The most significant result of the $415 million study is that low-fat diets don’t reduce heart disease risk. As the researchers put it, “Over [an average] of 8.1 years, a dietary intervention that reduced total fat intake and increased intake of vegetables, fruits and grains did not significantly reduce the risk of coronary heart disease, stroke or cardiovascular disease in postmenopausal women and achieved only modest effects on cardiovascular risk factors. . . .”These results are quite a blow to the Diet-Government Complex, that constellation of pharmaceutical companies, food processors, and government bureaucrats that have been pushing low-fat, high-carb diets on us for years. This has been a thoroughly politicized process from the start. (See this New York Times Magazine article, "What If It's All Been a Big Fat Lie?") As Malloy points out, the other major studies have consistently failed to support the fat-cholesterol-heart-disease hypothesis, but the results were always spun to distract attention from the facts. And the news media has always been too willing to merely reprint the press releases.

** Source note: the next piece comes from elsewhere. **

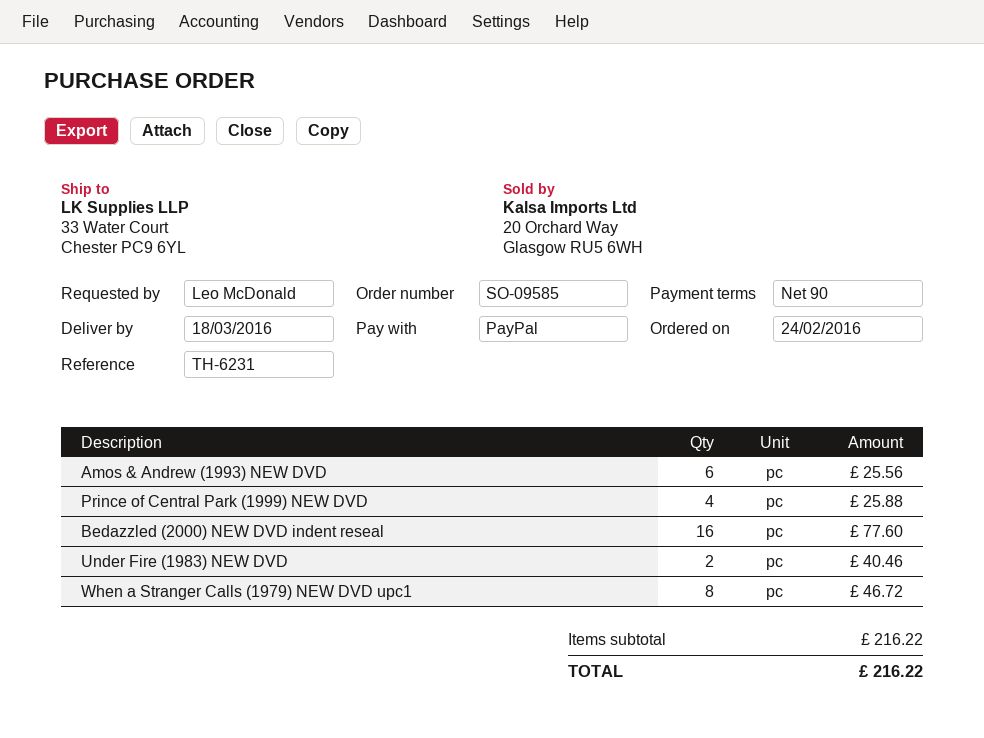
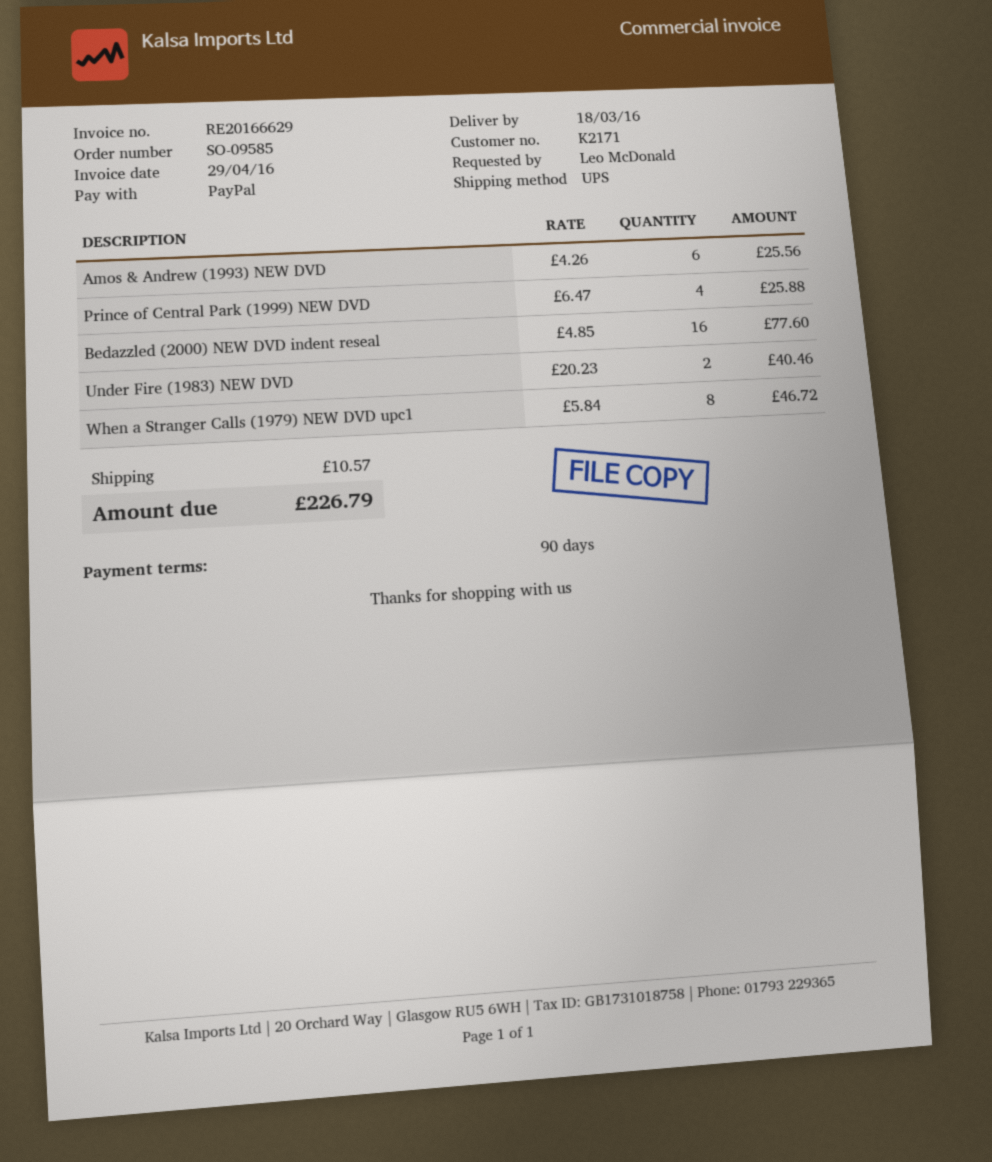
shipping: none -> 10.57
total: 216.22 -> 226.79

Low-fat diets didn’t even improve heart health among the population of women who had heart disease at the beginning of the study. In fact, the low-fat diet regimen was associated with a slightly increased risk of heart disease among these women.
For the scoop on such things, visit the website of The International Network of Cholesterol Skeptics . I'd also recommend Dr. Uffe Ravnskov's book, The Cholesterol Myths.
Somewhere up there, Dr. Atkins is smiling.
As Emeril Lagasse says, "Pork fat rules!"
1 comment:
This might be persuasive if there were no other studies. But all the major studies show only the weakest correlations between dietary fat/cholesterol and heart disease. This is true of the Framingham studies and the big nurses study. Malloy discusses this. Ravnskov's book goes over these and others at great length.
On the other hand, there is evidence that fat, including saturated fat, and cholesterol are protective of health, especially in older people. Framingham confirmed that.
It's always possible to say that people who did not achieve the expected results didn't reduce their fat intake enough, but after years of studies that fail to sustain the hypothesis, the best move might be to give it up.